I like Newport because it is old, quaint, and peculiar. Though far from insensible to its difficult feats in architecture, I did not come to see fine houses. To me they embody nothing besides the idea of wealth and luxurious ease. Many of them are as remarkable for elegance as are others for ugliness of design; yet I found it much the same as walking in Fifth Avenue or Beacon Street. They are at first bewildering, then monotonous; or, as Ruskin says of types of form, mere form, "You learn not to see them. You don't look at them."
I said Newport was commonplace, and I said it with mental reservation. It has a matchless site, glorious bay, and delicious climate, that many have been willing, perhaps a little too willing, to compare with Italy. If we have in New England any phase of climate we may safely match with that favored land,[251] I frankly concede Newport possesses it. The Gulf Stream approaches near enough to temper in summer the harshness of sea-breezes, and the rigor of cold northern winds in winter. The only faults I had to find with the summer and autumn aspects of Newport climate were the fogs and humidity of the nights. The pavements are frequently wet as if by light showers. This condition of the atmosphere is the plague of laundresses and hair-dressers at the great houses: the ringlets you see in Newport are natural.
When at the Isles of Shoals, we were a "thin under-waistcoat warmer" than on the main-land. Neal says it is a coat warmer in winter at Newport than at Boston. I remarked that evening promenaders in the streets there were more thinly clothed than would be considered prudent elsewhere. In Newport, according to Neal, it would lose much point to say a man was without a coat to his back. Mr. Cooper, in the "Red Rover," calls attention to the magnificent harbor of Newport in the language of the practiced seaman. It fully meets all the requisites of easy approach, safe anchorage, and quiet basin. Isles and promontories, frowning with batteries, shield it from danger or insult. The verdure of the shores is of the most brilliant green, and grows quite to the water's edge, or to the verge of the cliffs. In a calm day, when the water is ruffled only by light airs, the tints of sea and sky are scarcely different: then the bay really looks like
"Un pezzo di cielo caduto in terra."
OLD FORT, DUMPLING ROCKS.
In approaching Newport from sea, after weathering much-dreaded Point Judith,[252] we shall fall in with the light-vessel anchored off Brenton's Reef, the extreme south-west point of the island of Rhode Island. At the same time the light-house on Beaver Tail[253] flashes greeting, and we may now enter the port with confidence. Passing beside the "Dumplings" and the old round tower, perched on a projecting and almost insulated rock, we steer under the walls of Fort Adams.[254] Sleepy fishing-boats, coming in with the morning's flood, are sent, with rattling blocks, and sails idly flapping, reeling and rocking on big waves caused by the majestic onward march of our great steamer; the beat of the paddles comes audibly back from rocks washed for a moment by our attendant wave. As we round the fortress the bugles play. A ball goes quickly up to the very top of the flag-staff; there is a flash, and a roar of the morning gun; and when the smoke drifts slowly before the breeze, we see the dear old flag blowing out clear, with every stripe still there, and never a reproach in one of them. At our right, and close inshore, is Lime Rock Light, with its associations of female heroism.[255] At the left is Goat Island, long and low, with Fort Wolcott and pleasant cottages for the officers of the torpedo station.[256] Beyond, rising tier above tier, with the beautiful spire of Trinity Church in its midst, is Newport.

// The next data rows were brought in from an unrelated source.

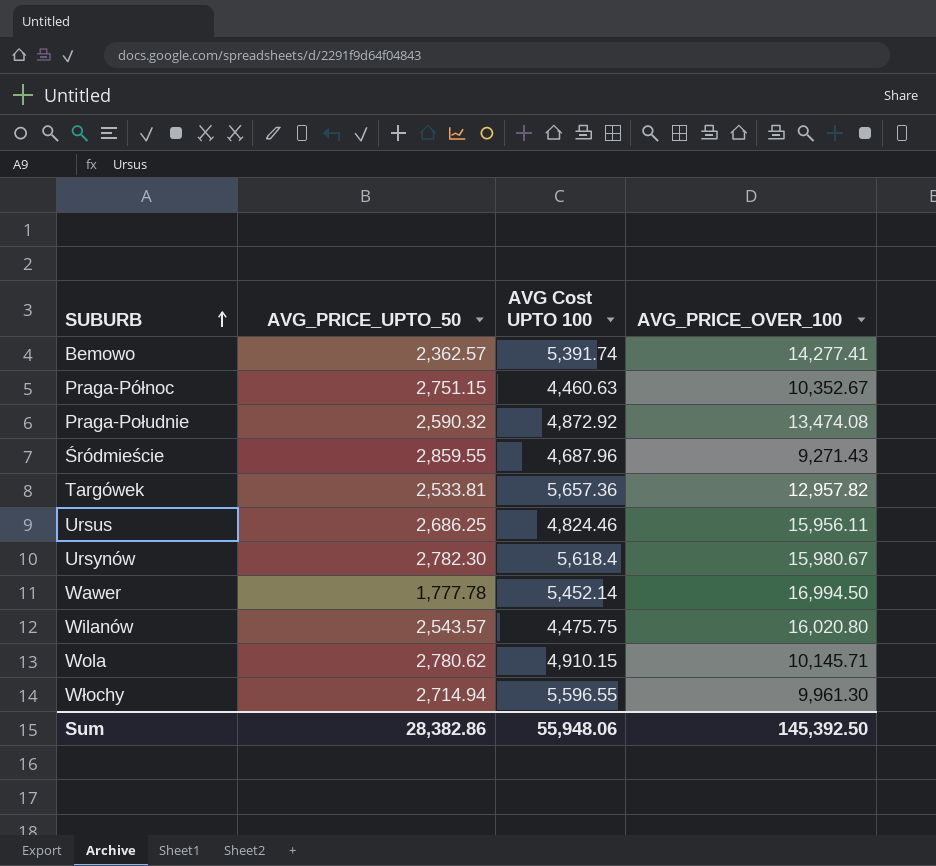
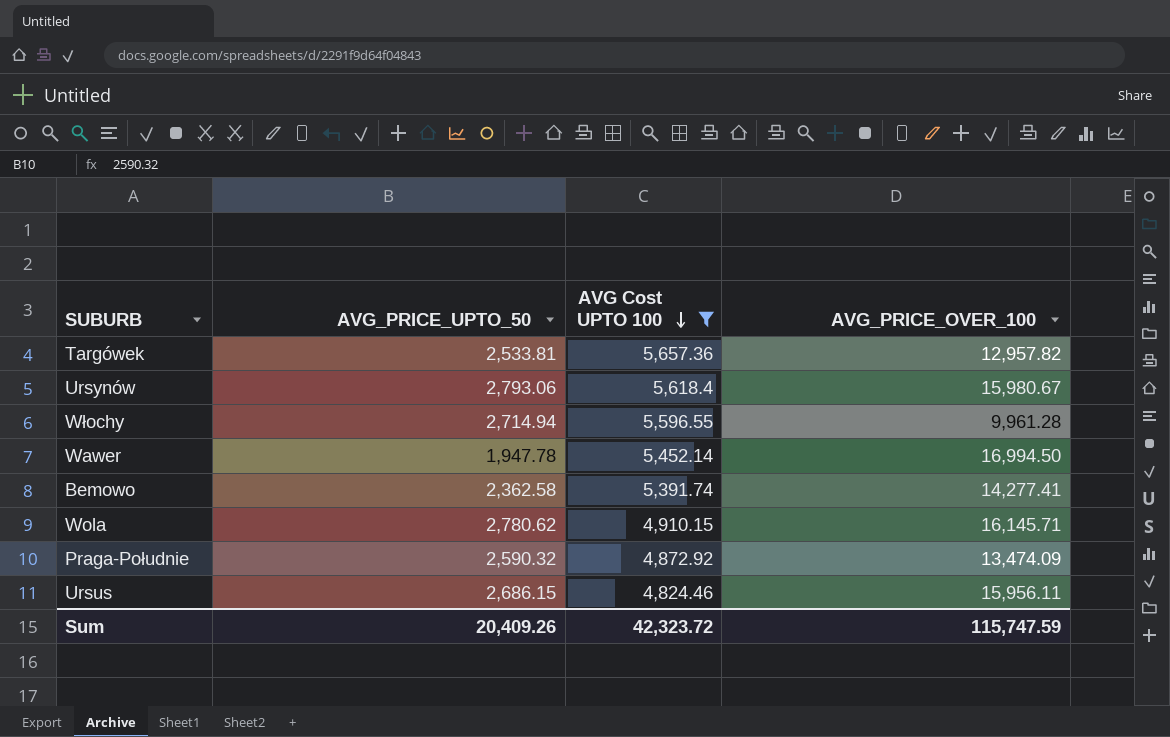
filter: none -> AVG Cost UPTO 100 >= 4,824.46
row order: SUBURB ascending -> AVG Cost UPTO 100 descending
Ursynów | AVG_PRICE_UPTO_50: 2,782.30 -> 2,793.06
Włochy | AVG_PRICE_OVER_100: 9,961.30 -> 9,961.28
Wawer | AVG_PRICE_UPTO_50: 1,777.78 -> 1,947.78
Bemowo | AVG_PRICE_UPTO_50: 2,362.57 -> 2,362.58
Wola | AVG_PRICE_OVER_100: 10,145.71 -> 16,145.71
Praga-Południe | AVG_PRICE_OVER_100: 13,474.08 -> 13,474.09
Ursus | AVG_PRICE_UPTO_50: 2,686.25 -> 2,686.15
Sum | AVG_PRICE_UPTO_50: 28,382.86 -> 20,409.26
Sum | AVG Cost UPTO 100: 55,948.06 -> 42,323.72
Sum | AVG_PRICE_OVER_100: 145,392.50 -> 115,747.59

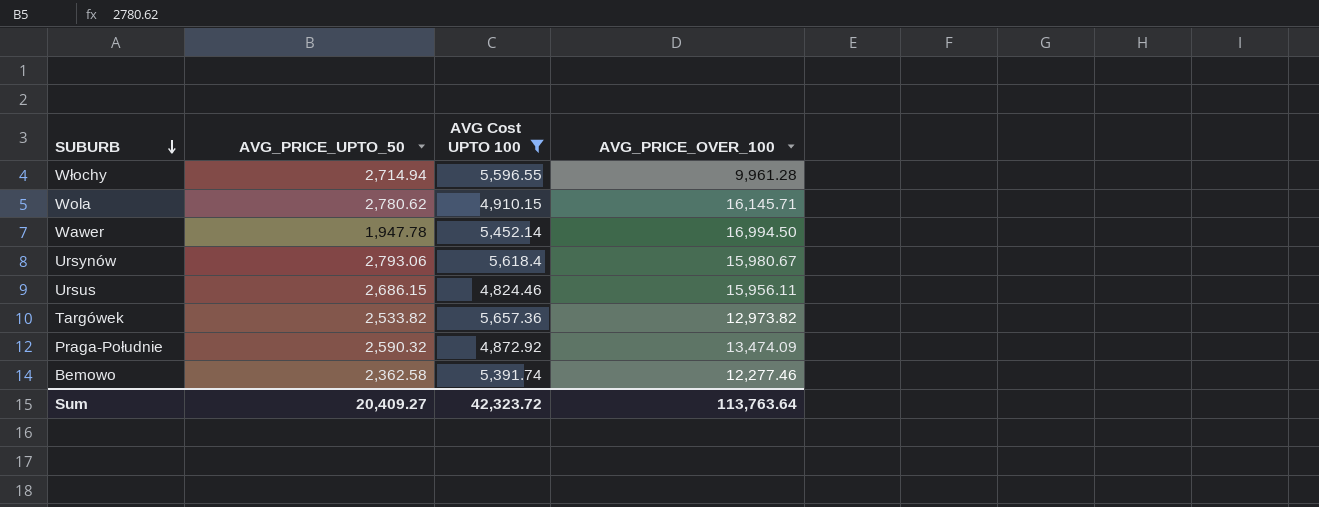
row order: AVG Cost UPTO 100 descending -> SUBURB descending
Targówek | AVG_PRICE_UPTO_50: 2,533.81 -> 2,533.82
Targówek | AVG_PRICE_OVER_100: 12,957.82 -> 12,973.82
Bemowo | AVG_PRICE_OVER_100: 14,277.41 -> 12,277.46
Sum | AVG_PRICE_UPTO_50: 20,409.26 -> 20,409.27
Sum | AVG_PRICE_OVER_100: 115,747.59 -> 113,763.64

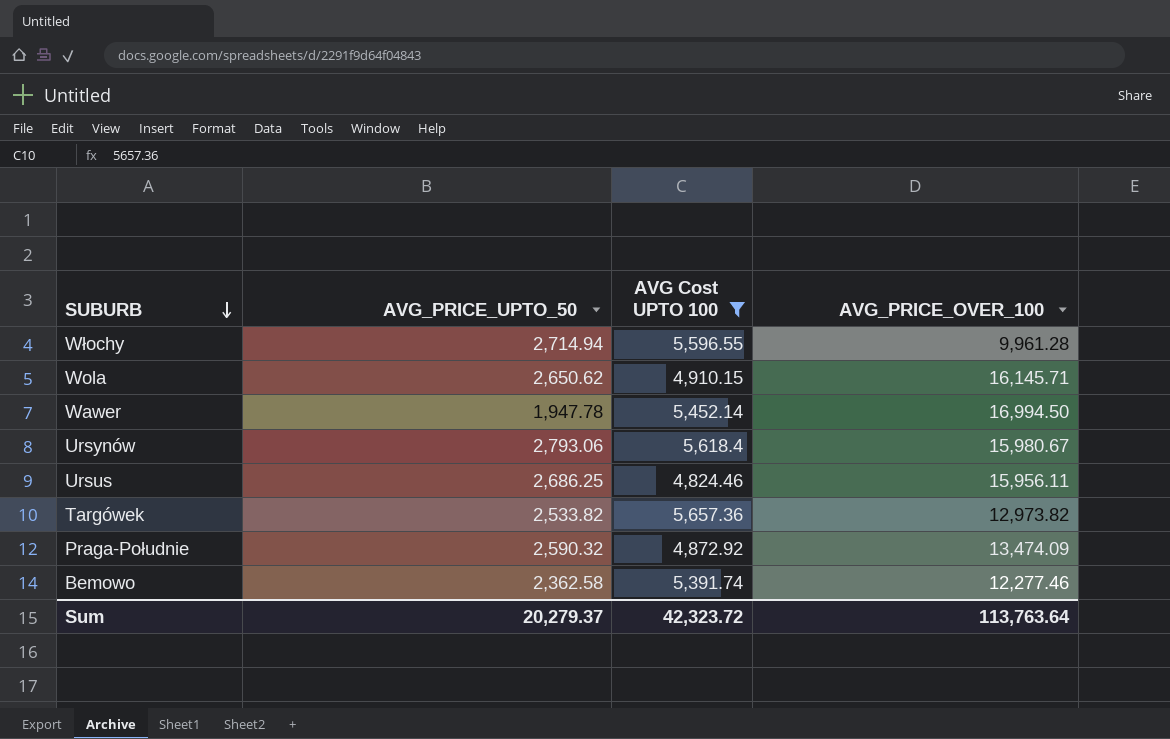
Wola | AVG_PRICE_UPTO_50: 2,780.62 -> 2,650.62
Ursus | AVG_PRICE_UPTO_50: 2,686.15 -> 2,686.25
Sum | AVG_PRICE_UPTO_50: 20,409.27 -> 20,279.37

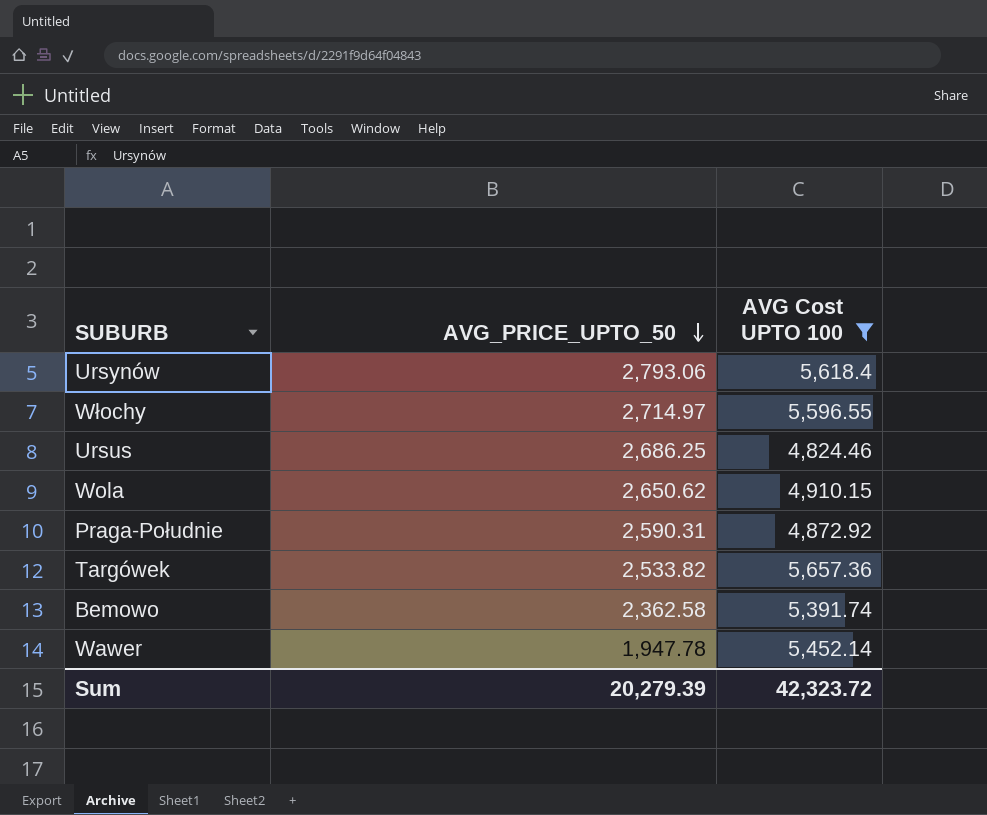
row order: SUBURB descending -> AVG_PRICE_UPTO_50 descending
column AVG_PRICE_OVER_100 | position: 4 -> none
Włochy | AVG_PRICE_UPTO_50: 2,714.94 -> 2,714.97
Praga-Południe | AVG_PRICE_UPTO_50: 2,590.32 -> 2,590.31
Sum | AVG_PRICE_UPTO_50: 20,279.37 -> 20,279.39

Newport has been compared to the Lothians and to the Isle of Wight, the British Eden. By all old travelers it was admitted to be the paradise of New England. Its beautiful and extensive bay reminds Scotsmen of the Clyde. In fact, every traveled person at once estimates it with what has hitherto impressed him most—an involuntary but sure recognition of its charms.
Previous to the Revolution, Newport was the fourth commercial town in the colonies, once having more than nine thousand inhabitants. It was at first tributary to Boston, sending its corn, pork, and tobacco to be exchanged for European goods. Its commercial recovery from the prostration in which the old war left it was again arrested by that of 1812; and this time it did not rise again. The whale-fishery was introduced and abandoned: writers of this period describe it as lifeless, with every mark of dilapidation and decay. The salubrity of the climate of Newport had long been acknowledged, and before 1820 it had become a place of resort for invalids from the Southern States and the West Indies. This one original gift has ever since been out at interest, until, where a few acres of grass once flourished, you might cover the ground with dollars before you became its owner.[257]